Posted tagged ‘Parochial school’

“A childhood is what anyone wants to remember of it. It leaves behind no fossils, except perhaps in fiction.”

May 19, 2011

Today we have emerged from a post-apocalyptic world where the sun never shines. Gray sky has been replaced by blue and the sun has appeared. How long this will last I don’t know. The weather report is for showers later this afternoon and for every day until Sunday. Even now the sun is dimming, and the sky is clouding. It is warm though, and I’ll take that.

In my memory spring never had rain. It had sun every day. I’d walk to school wearing a light spring jacket, my school bag slung over my shoulder and across my chest. I remember a red plastic strap and two small pockets below the buckle which kept the large pocket closed. I’d carry my lunchbox or fit it in my school bag if I could. Spring meant we no longer walked hunched over protecting ourselves from the wind and the cold. We could take our time getting to school. I remember that every morning the school yard was filled with kids milling around waiting for the nun to come outside and ring the hand bell. We’d hear it and run to line up in twos by classes then we’d walk into the building one class at a time. Recess was always a joy in the spring.

We never counted days when I was young so we never knew when school would end for the year. The last days arrived unheralded. First was a week of testing to see if we’d learned anything then on that last day we’d get report cards and be dismissed in the late morning. I remember running home to tell my mother I’d been promoted.
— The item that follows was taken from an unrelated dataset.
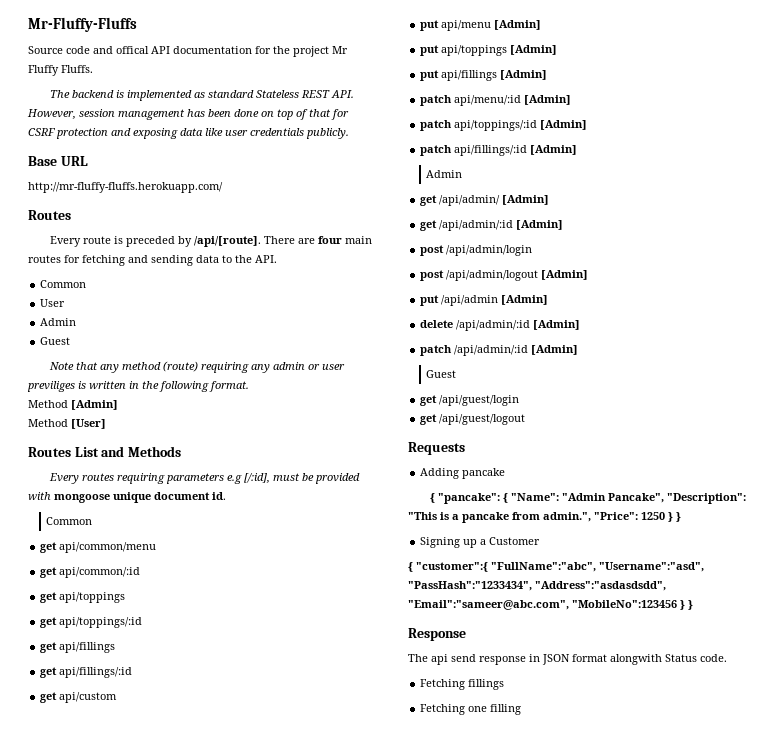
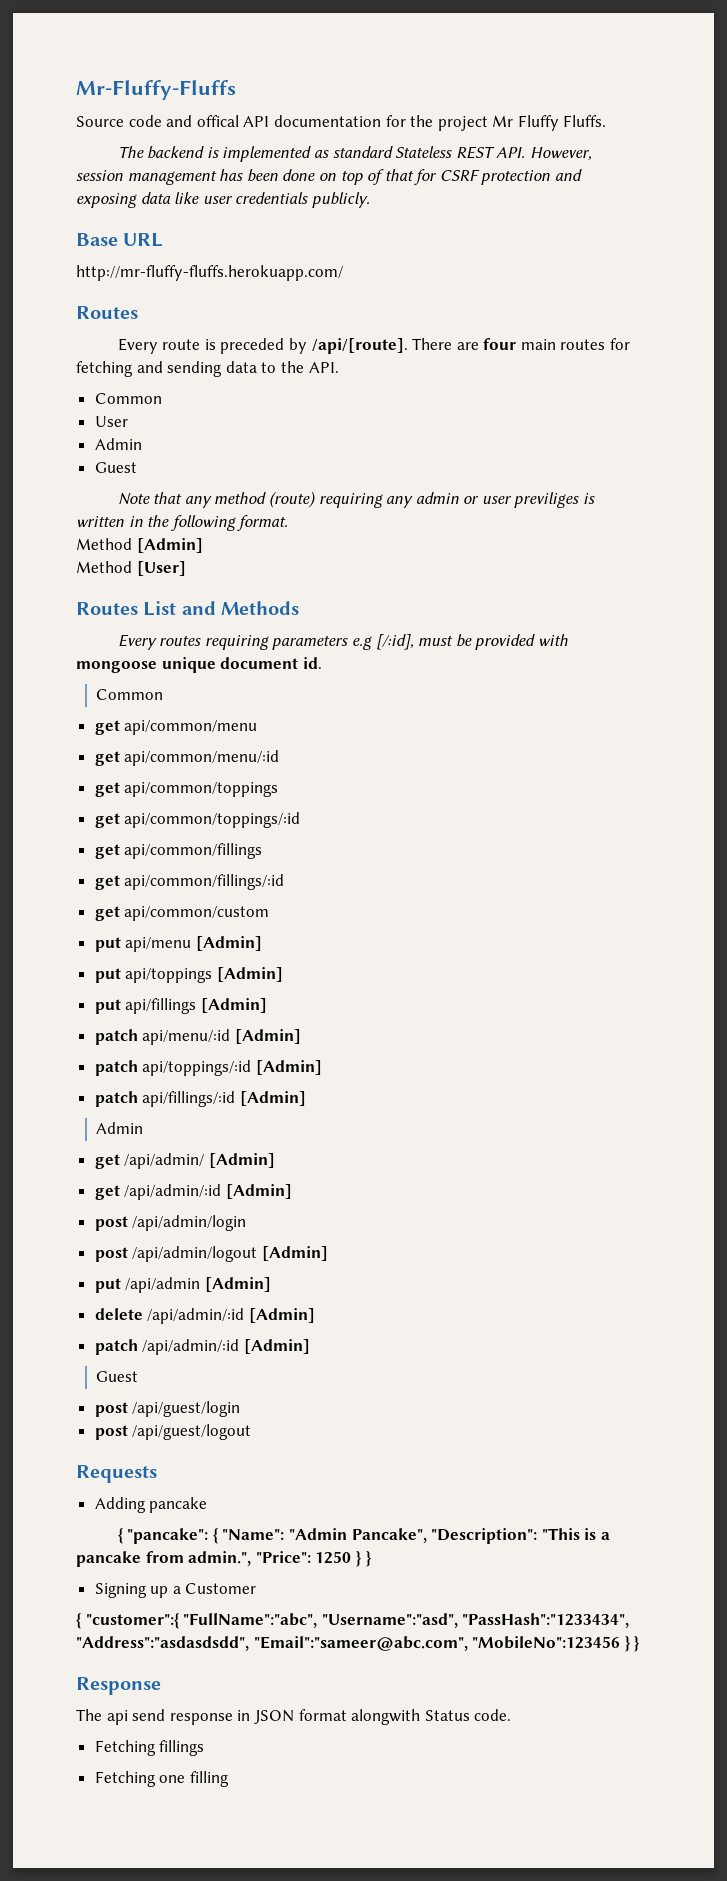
[59,567,141,578] [40,592,126,603] [40,617,143,628] [40,642,116,653] [40,667,133,678] [40,692,118,703] api/common/:id // get api/toppings // get api/toppings/:id // get api/fillings // get api/fillings/:id // get api/custom -> [124,750,280,766] [94,782,279,797] [94,812,301,828] [94,843,263,859] [94,874,285,890] [94,906,270,921] api/common/menu/:id // get api/common/toppings // get api/common/toppings/:id // get api/common/fillings // get api/common/fillings/:id // get api/common/custom
[420,395,438,406] get -> [94,1402,128,1417] post
[420,414,438,425] get -> [94,1425,128,1440] post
Next year the old school turns 100. I’m hoping there will be festivities so I can walk through the door and up those stairs one more time. Maybe they ought to bring back a nun, still dressed in a habit, who will ring the bell to tell us it’s time. I know every inch of that building, and I even remember where I sat in some of those classrooms. I want to know if the cloakroom outside my first grade classroom is as I remember it. I want to go to the top floor and look down just as I did every day. I loved the view of wood and stairs and statues in niches. My memories are mostly fond. Years do that-clean up our memories and keep the good ones alive.